Ask yourself these questions
  • For one task you recently sent to AI, which of the five components does its prompt contain? Do the missing ones correspond to exactly where you feel the output is unstable?
  • If a colleague had to take over your prompt and get consistent output on the same task, is your current prompt precise enough, or does half of it depend on tacit knowledge in your head?

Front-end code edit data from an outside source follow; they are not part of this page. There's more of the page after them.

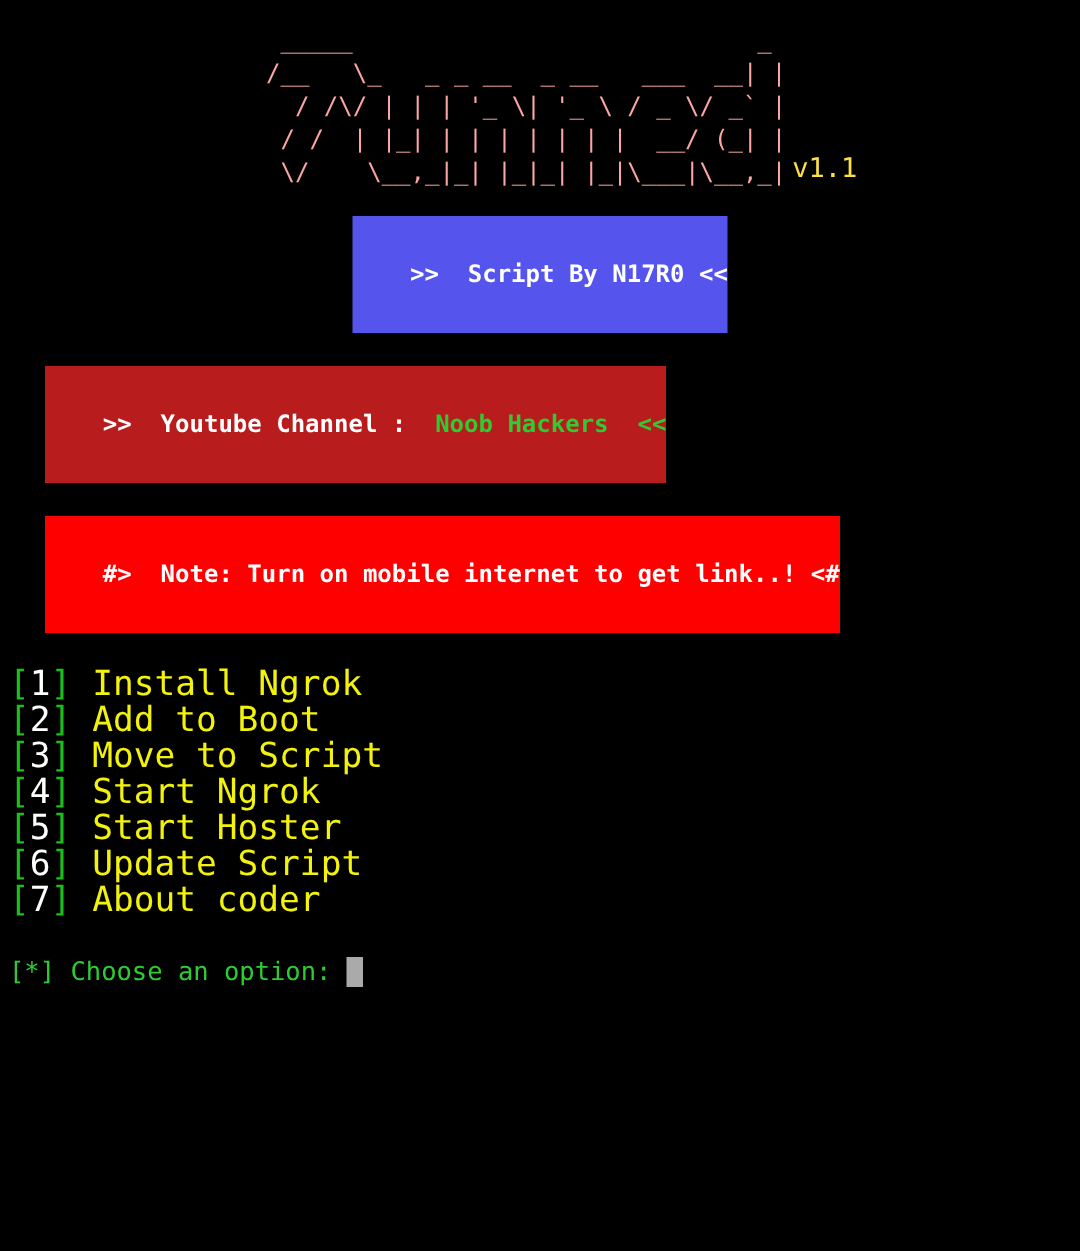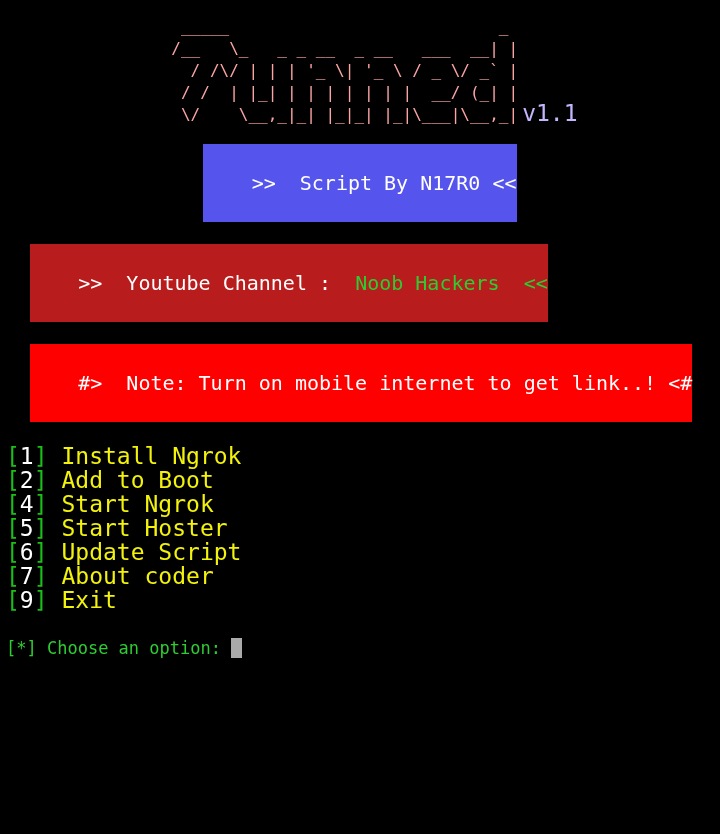"v1.1" .logo-version { color: #c4b5fd -> #fde047; font-size: 23px -> 18px }
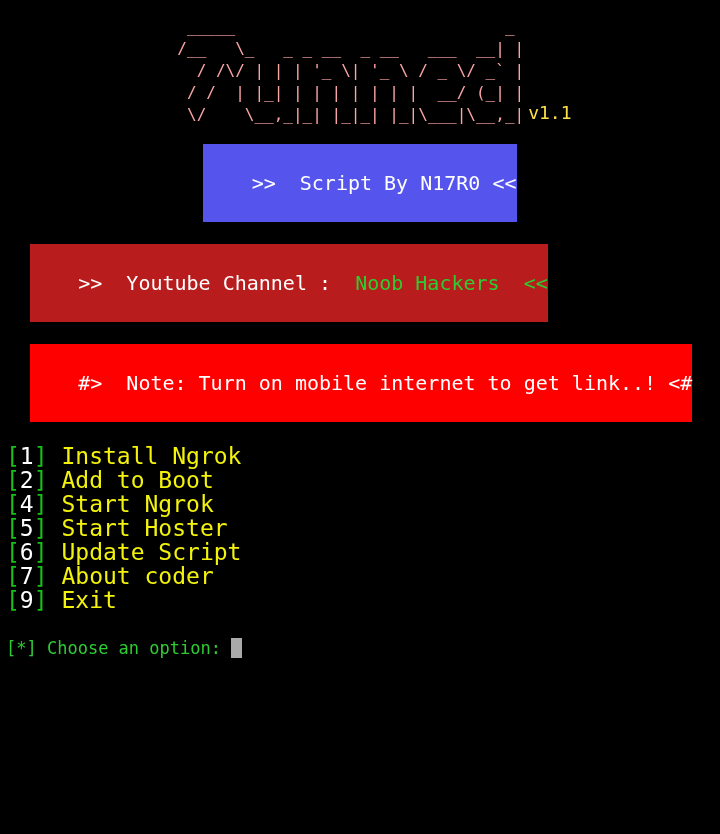">> Script By N17R0 <<" .banner-row { font-size: 20px -> 16px; font-weight: none -> bold }
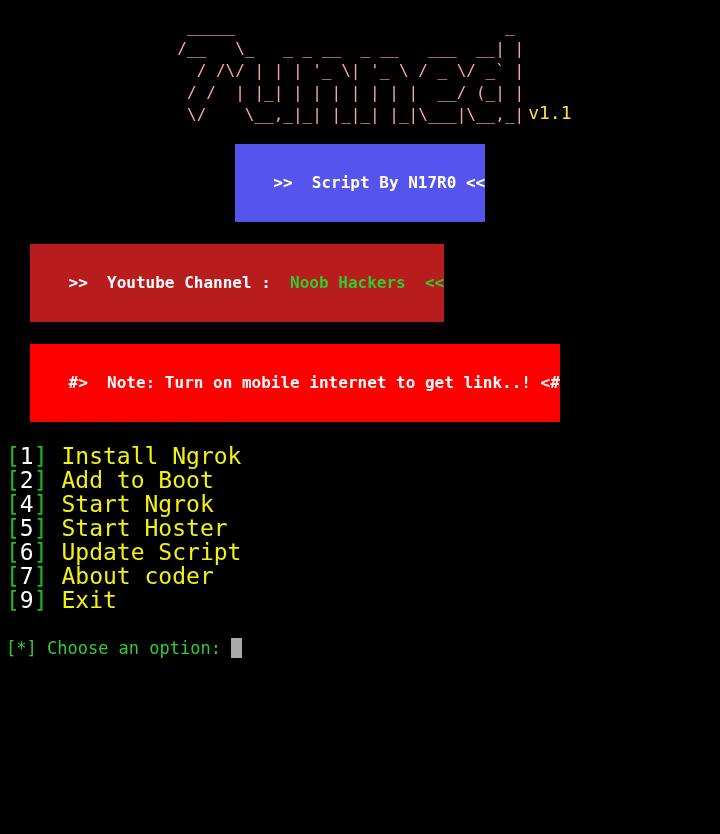"[3] Move to Script" div.menu-item { html: none -> <div><span>[</span><span>3</span><span>]</span> <span>Move to Script</span></div> }
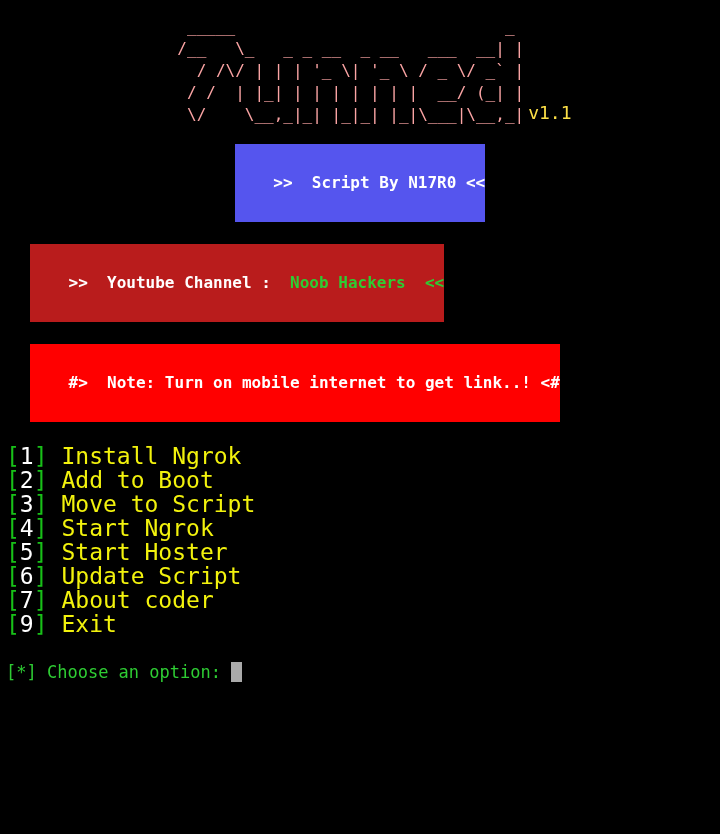"[9] Exit" div.menu-item { html: <div><span>[</span><span>9</span><span>]</span> <span>Exit</span></div> -> none }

  • Are your Few-Shot examples internally consistent in format? Do they cover the “should return cannot determine” edge case?
  • The last time you were dissatisfied with output, was it really a prompt wording problem, or was context overloaded, or the task should have been split into multiple steps?
  • What prompt-tuning task have you already repeated three or more times? That is the signal to encapsulate it as a Skill.